Archikulture Digest

Sherlock in Love

Sherlock in Love

Book, Music and Lyrics by Tony MaCaulay

Directed by Dr. Anastacia Hawkins-Smith

Choreographed by Pamela Larson

Musical Direction and Conduction by Daniel Klintworth

Starring Jason Reichman, Bryan Snyder and Kari Ryan Furr

The Historic Cocoa Village Playhouse, Cocoa Beach, FL</strong>

If you’re looking for a big time, big budget musical, this is your extravaganza. The Cocoa Village Playhouse is a brilliantly restored 1924 movie palace complete with a purple velvet proscenium curtain, a real fly loft, an orchestra pit and crystal chandeliers. The show presented was equally as grand in scope and intention; the cast of 57 (including dancers) looked animated and polished, and the story… Well, this is a premier of a new musical, and it might need a few nips and tucks to get the run time down and reframe some story glitches.

Today Sherlock Holmes is essentially in the public domain, so liberties may be taken and no permissions from the Doyle estate need be asked. We meet Mr. Holmes (Reichman) and his side kick Watson (Snyder); they of course fight crime as a rich man’s hobby. Watson is about to get married, and while Holmes over-protests his absence won’t be missed, one guesses otherwise. Holmes is generally uninterested in women but might consider chanteuse Nell Valentine (Furr). She seems interested in him as well; they flirt and preen but not with any real convincing steam heat. By intermission they make a pretty couple but if they didn’t get together, each would do just fine. Their relation isn’t really what makes this a must-see; that job falls to Holmes’ pursuit of Max Gregorian (Rick Roach). Max has blood on his hands and enough dirt to blackmail the royal family and he’s the guy that gets the best lighting, the best lines, and the best knives. While Reichman is technically proficient; it’s Roach that puts fire into this tale.

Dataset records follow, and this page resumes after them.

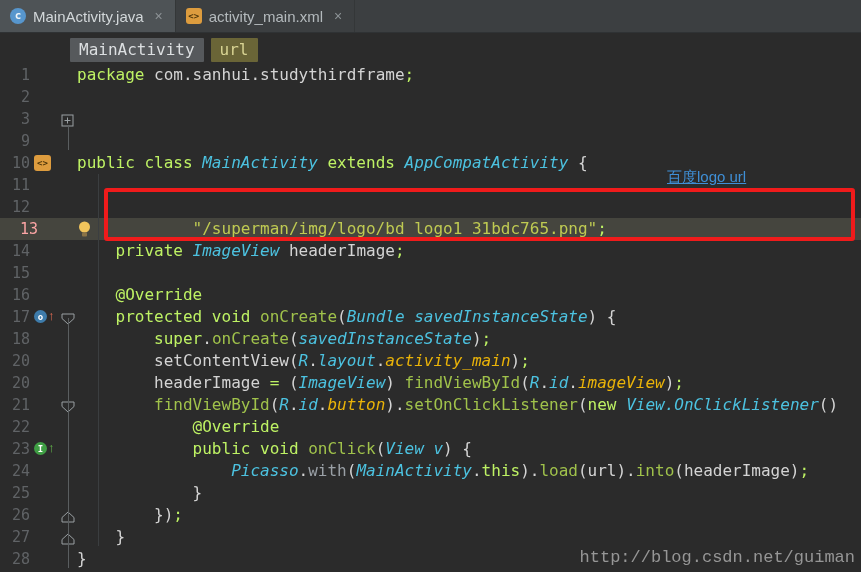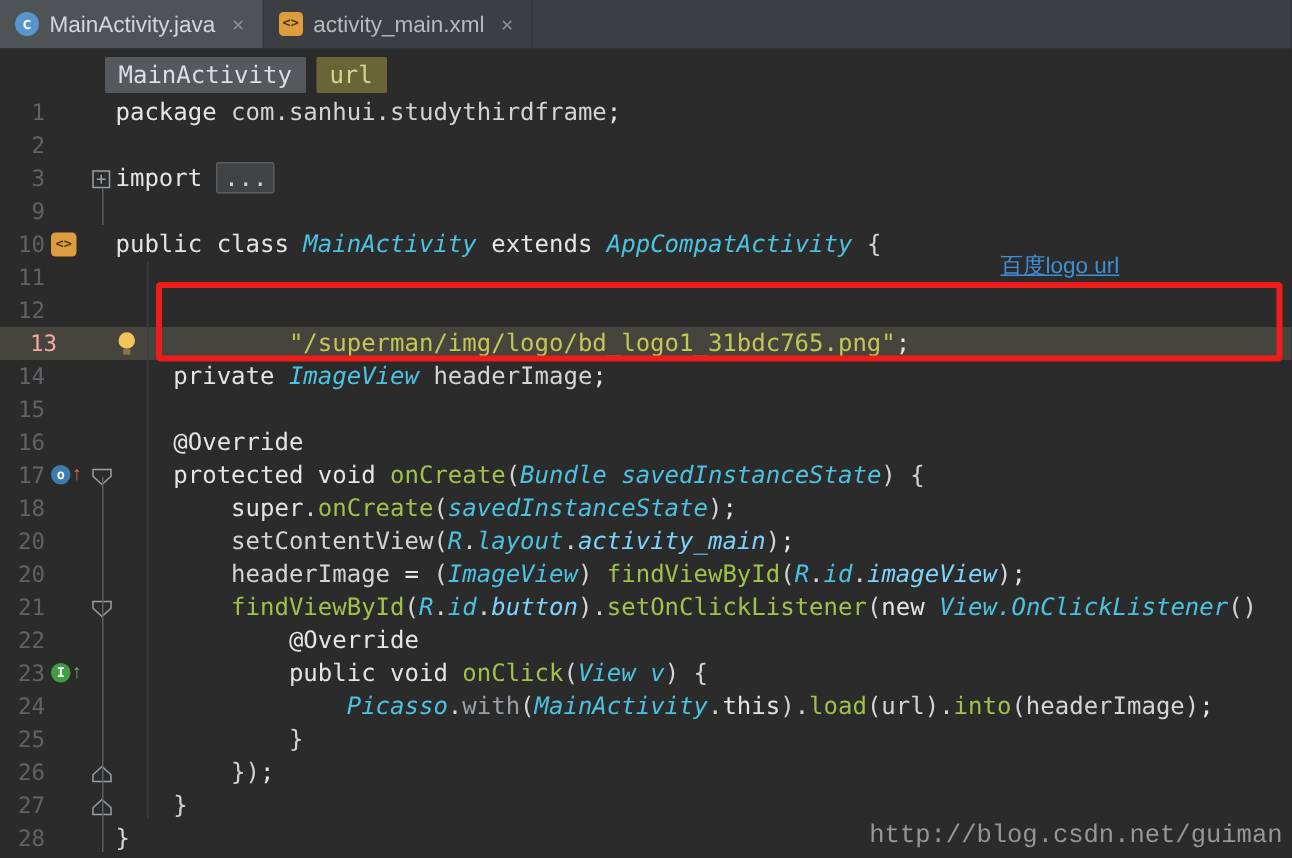--- a/index.html
+++ b/index.html
@@ -41,7 +41,7 @@
   .code { position:absolute; left:77px; top:0; line-height:22px; white-space:pre;
           font-family:"DejaVu Sans Mono", monospace; font-size:16px; }
   
-  .sg-k { color:#e5e5e5; }                       
+  .sg-k { color:#bef264; }                       
   .sg-t { color:#4cc2e0; font-style:italic; }    
   .sg-s { color:#bfca52; }                       
   .sg-m { color:#a0c24b; }                       

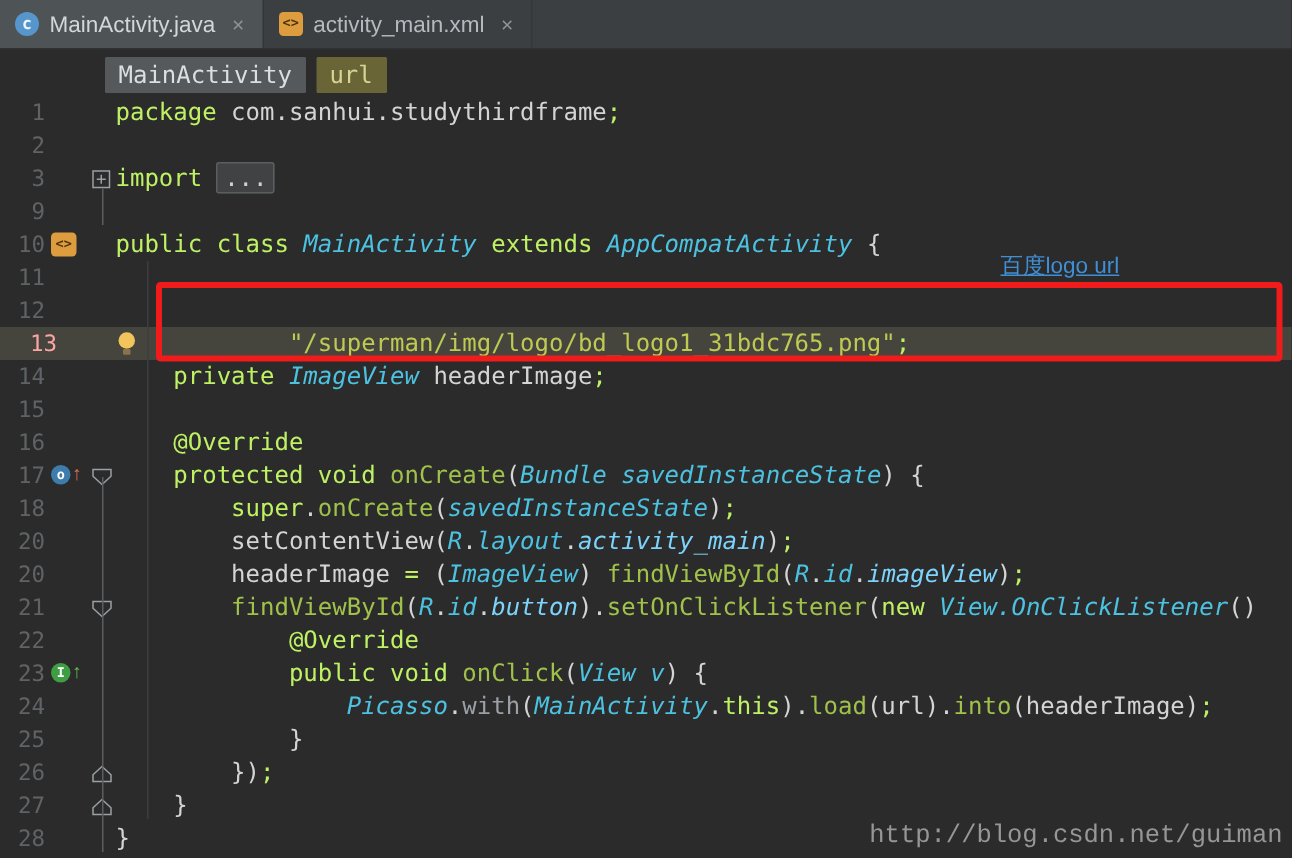--- a/index.html
+++ b/index.html
@@ -124,7 +124,6 @@
               <line x1="6.5" y1="3.5" x2="6.5" y2="9.5" stroke="#9aa0a3"></line>
             </svg></span>
         </div>
-        <pre class="code"><span class="sg-k">import</span><span class="sg-w"> </span><span class="sg-fold">...</span></pre>
       </div>
       <div class="row">
         <div class="gutter">

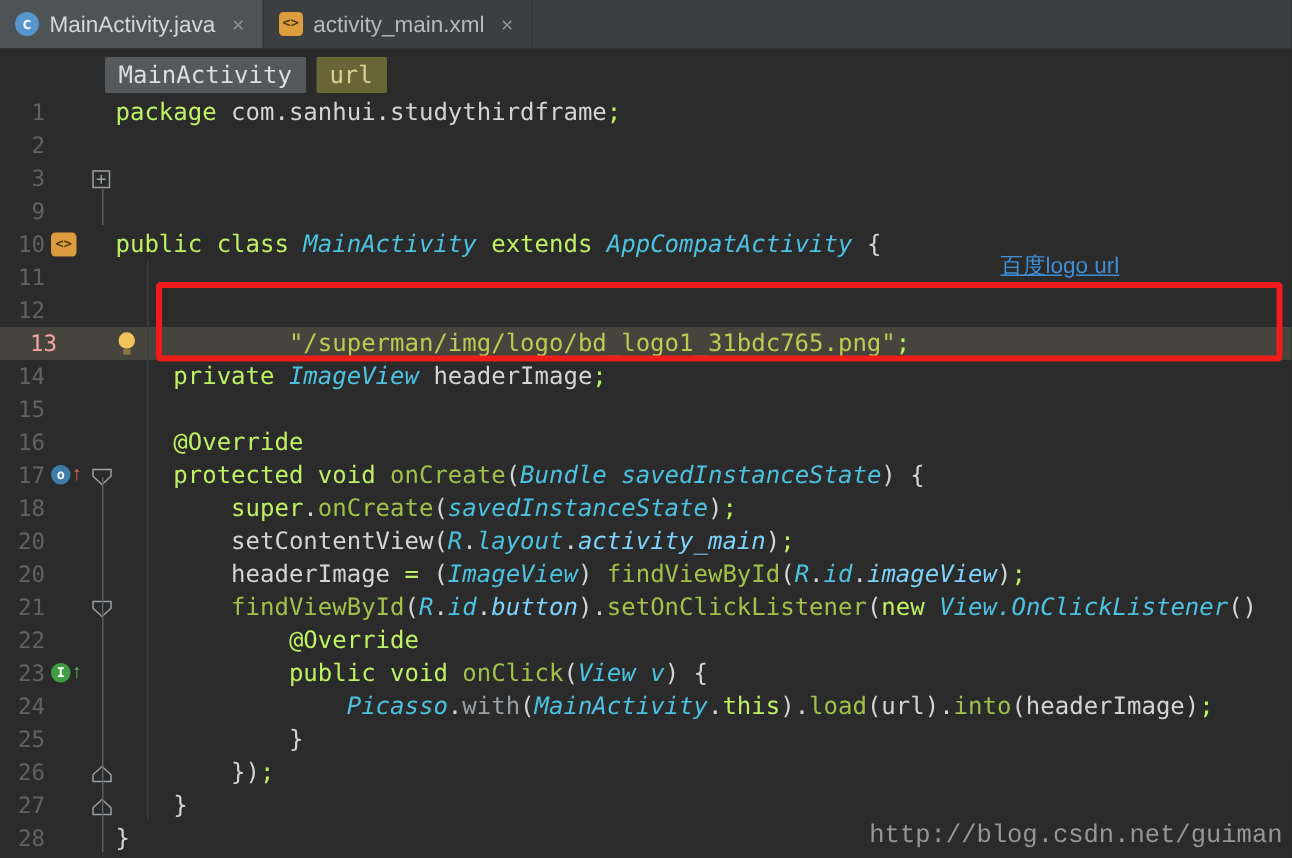--- a/index.html
+++ b/index.html
@@ -45,7 +45,7 @@
   .sg-t { color:#4cc2e0; font-style:italic; }    
   .sg-s { color:#bfca52; }                       
   .sg-m { color:#a0c24b; }                       
-  .sg-p { color:#7dd3fc; font-style:italic; }    
+  .sg-p { color:#eab308; font-style:italic; }    
   .sg-w { color:#d4d4d4; }                       
   .sg-g { color:#9aa0a6;margin-top:10px; }                       
   .sg-fold { background:#404244; color:#ccd2d4; border:1px solid #5a5e60;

While act one is overly long, act two suffers from a collage-like collection of ideas. Holmes’ Opium addiction is mentioned but fails to be a significant plot point. Housekeeper Mrs. Hudson (Dorothy Wright) sings a song about Holmes and his eccentricities that belongs nearer the beginning. Most amazingly, only after Sherlock and Nell agree to a union, we discover a deep dark secret in her past; just before the final song which I regard as unfair to the audience. Midway through Act Two, Oscar Wilde (Dillon Giles) drops by to assist Homes. Wilde is a quicker wit, and Holmes carefully breaks the 4th wall to explain to him “That’s not how this works.” So, is this a Holmes parody, or a Holmes adaptation?

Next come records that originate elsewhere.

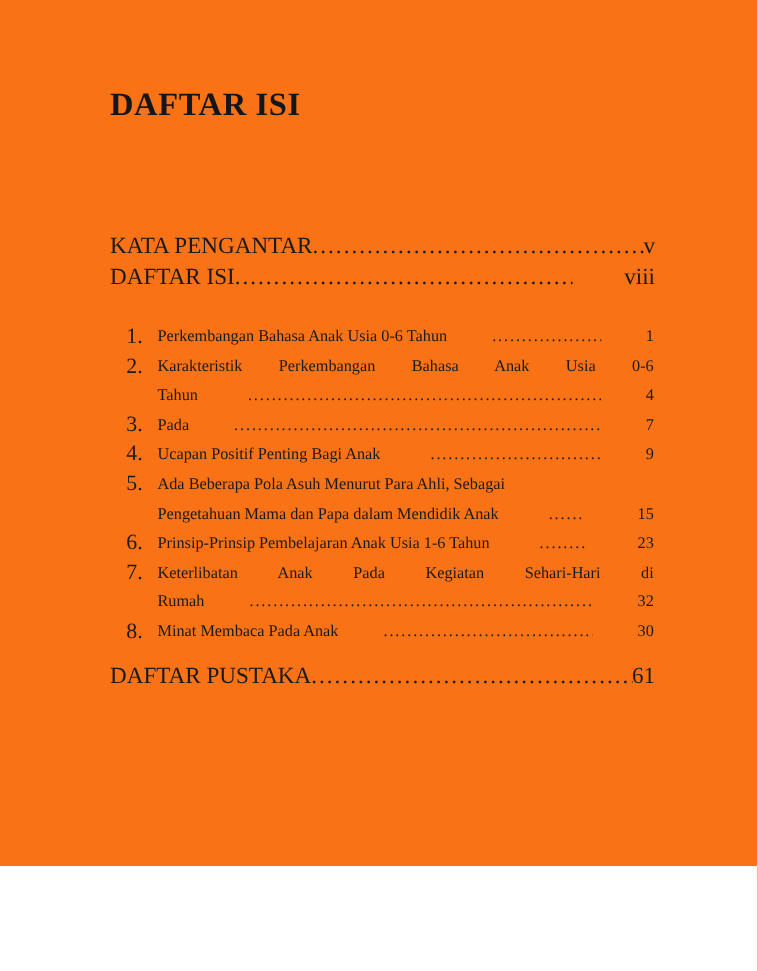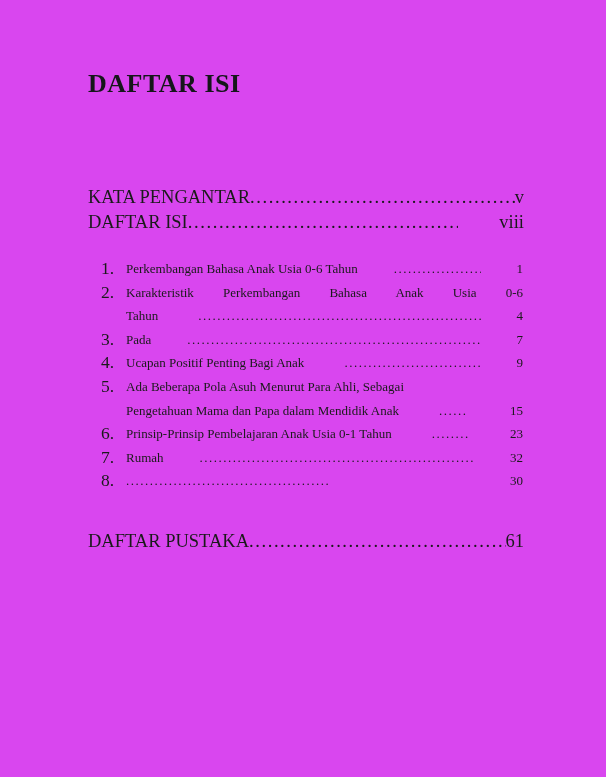--- a/index.html
+++ b/index.html
@@ -10,8 +10,8 @@
   .page {
     position: relative;
     width: 606px;
-    height: 777px;
-    background: #d946ef;
+    height: 693px;
+    background: #f97316;
     overflow: hidden;
     font-family: "Liberation Serif", "DejaVu Serif", serif;
     color: #1a1a1a;

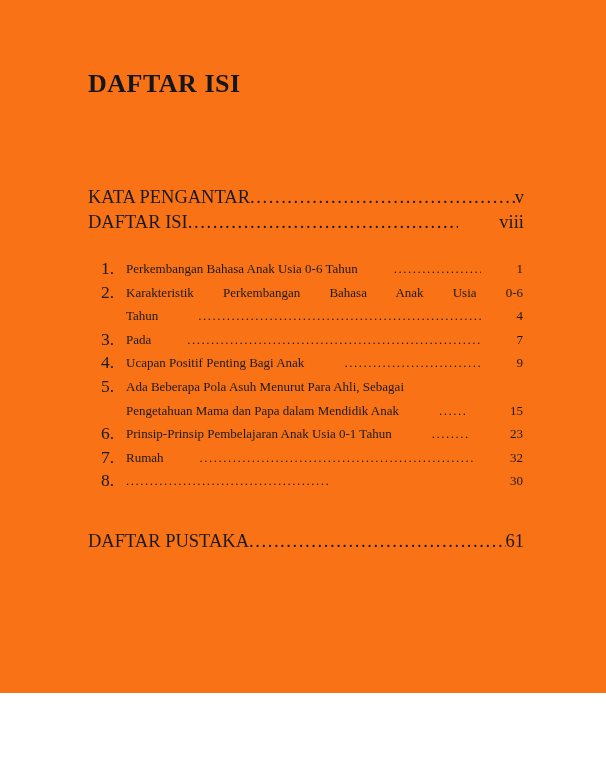--- a/index.html
+++ b/index.html
@@ -182,7 +182,7 @@
       <div class="toc-item">
         <span class="toc-num">6.</span>
         <div class="toc-line">
-          <span class="toc-text">Prinsip-Prinsip Pembelajaran Anak Usia 0-1 Tahun</span>
+          <span class="toc-text">Prinsip-Prinsip Pembelajaran Anak Usia 1-6 Tahun</span>
           <span class="toc-leader spaced">........</span>
           <span class="toc-pg">23</span>
         </div>

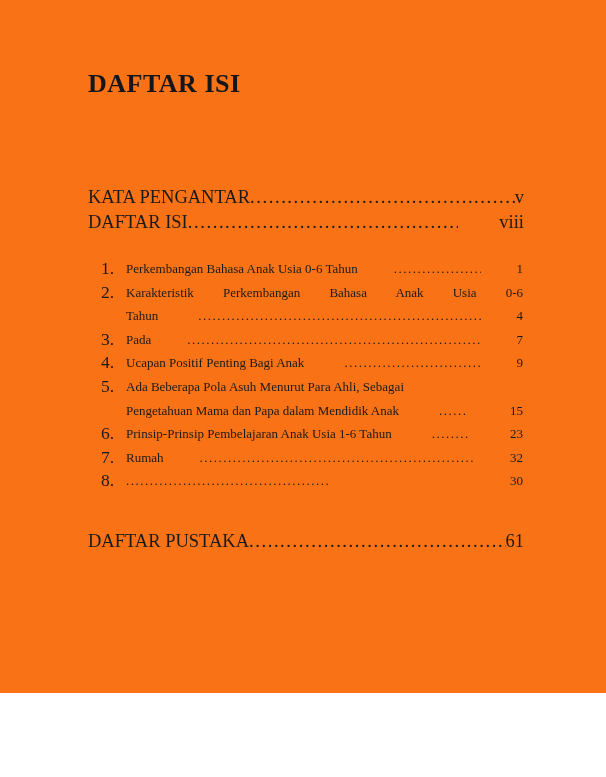--- a/index.html
+++ b/index.html
@@ -189,6 +189,7 @@
       </div>
       <div class="toc-item">
         <span class="toc-num">7.</span>
+        <div class="toc-line justified">Keterlibatan Anak Pada Kegiatan Sehari-Hari di</div>
         <div class="toc-line">
           <span class="toc-text">Rumah</span>
           <span class="toc-leader">............................................................</span>

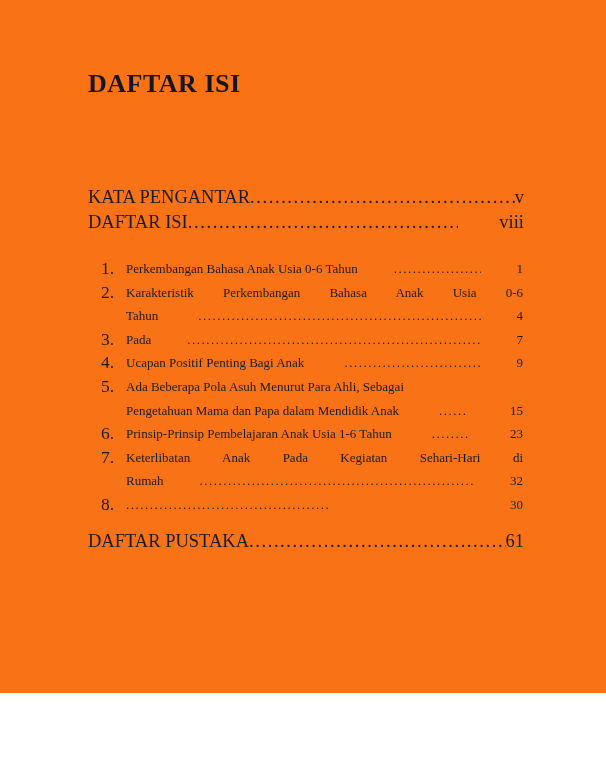--- a/index.html
+++ b/index.html
@@ -199,6 +199,7 @@
       <div class="toc-item">
         <span class="toc-num">8.</span>
         <div class="toc-line">
+          <span class="toc-text">Minat Membaca Pada Anak</span>
           <span class="toc-leader">...........................................</span>
           <span class="toc-pg">30</span>
         </div>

None of these faults are serious, they just show a script that not completely polished. There are several really great songs in “Sherlock”: “Jack the Ripper” and “I’ll Be a Lady Soon” are excellent, as is the charm song “Not Tonight, Josephine.” There are other colorful characters filling in the corners: James Spiva’s “Red” Brannigan was an excellent minor crime lord, and Sam Henderson has a minor role as the inexplicable politician Jack Craddock who belts “Great and Glorious Town.” This is a great and glorious show packed with spectacle but in need of some dusting and cleaning. With a little work is can go from goodness to greatness.